A still photograph of Ron Livingston from the film Office Space, a 1999 American comedy film written and directed by Mike Judge.

Complaining about work-related problems actually cements their impact, says a new study in the European Journal of Work and Organizational Psychology. The results suggest practicing "sportsmanship" instead.

Researchers Evangelia Demeroutia and Russell Cropanzano asked 112 employed people in various industries to write diary entries – one in the morning, one in the afternoon – for three consecutive days. At the end of each workday, participants reported how much they had complained, focused on negative events, and blew situations out of proportion.

If someone reported low levels on these items, it meant they had practiced “good sportsmanship,” which the researchers defined as something like the willingness to tolerate the annoyances and inconveniences of organizational life without complaining. 


The participants were also asked to write about a single negative event they’d experienced that day, and to rate its impact on them. Finally, participants reported their moods and work engagement for each day by rating how much they agreed with statements like “Today, I felt proud of the work I did.” 

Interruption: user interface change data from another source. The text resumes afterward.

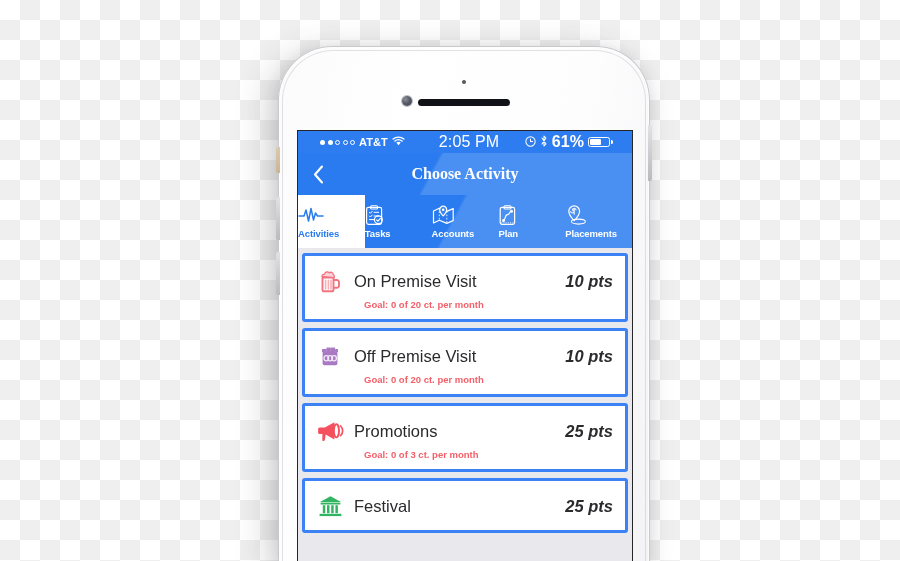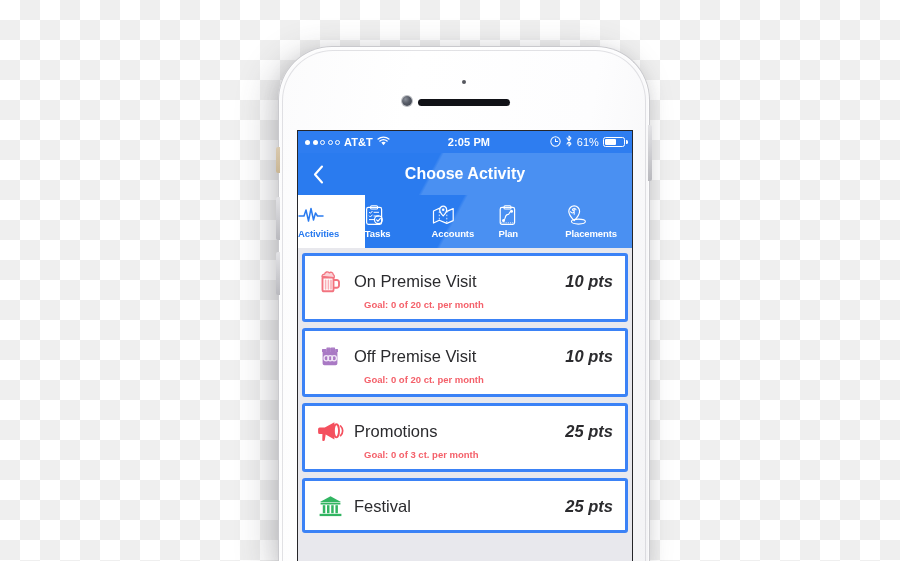"AT&T" .statusbar { padding: 0 7px -> 0 22px }
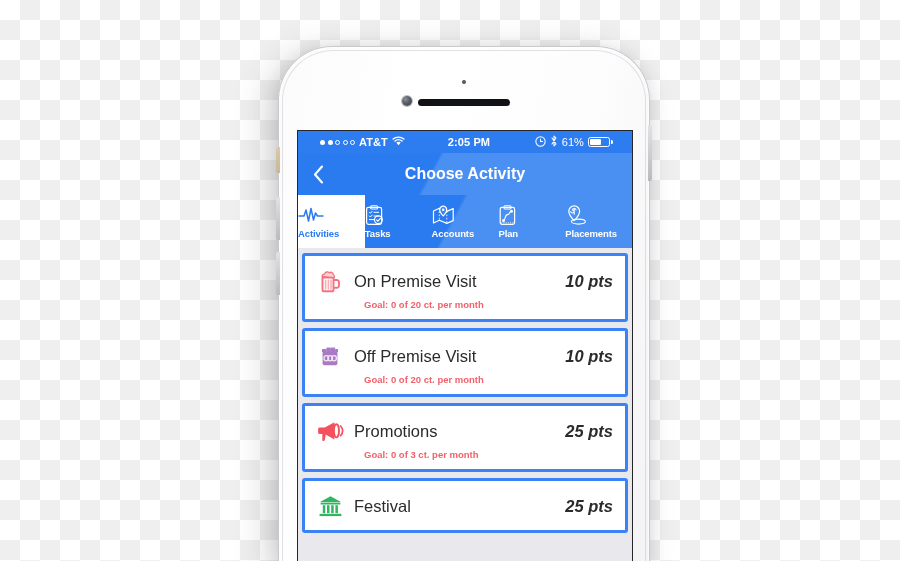"2:05 PM" .sb-center { font-size: 11px -> 16px; font-weight: bold -> normal }
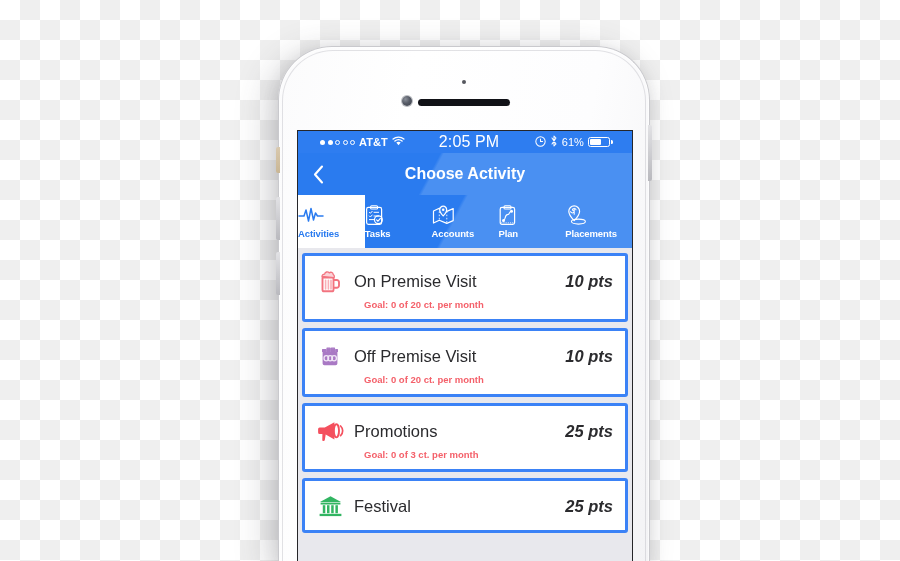"61%" .sb-pct { font-size: 11px -> 16px; font-weight: normal -> bold }
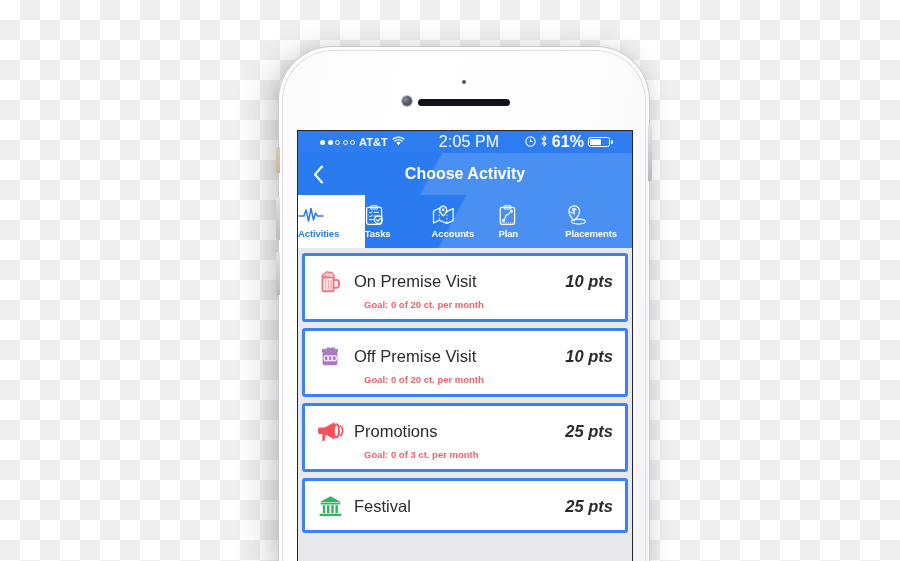"Choose Activity" .nav-title { font-family: none -> Liberation Serif, serif }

Participants who practiced low sportsmanship were more affected by negative events. What’s more, the impacts seemed to linger – they reported lower mood and pride in accomplishment the next day. Conversely, those who didn’t complain or blow things out of proportion weren’t impacted by bad events in mood or work engagement, that day and the next.

 

Ron Livingston, David Herman And Ajay Naidu Take Their Ultimate Revenge On Their Dreaded Nemesis, The Office Fax Machine In A Scene Of Twentieth Century Fox New Release 'Office Space'. (Getty Images)

Demeroutia and Cropanzano say one of the reasons complaining seems to be counterproductive is because of its effect on memory. When we complain about bad events, we force the brain to relive them. This process reinforces the negative memory and gives it disproportionate influence on our emotional state. It turns a bad experience into That Bad Experience

The researchers also said complaints that are poorly timed or expressed can make bad situations worse, intensifying and prolonging the impact of negative events.

Despite their advocacy for this kind of workplace stoicism, Demeroutia and Cropanzano aren't saying people should refrain from talking about workplace problems. Articulating a problem is the first step in solving it. But they suggest employees choose more thoughtful, productive methods like expressive writing, which has been shown to help people process negative experiences.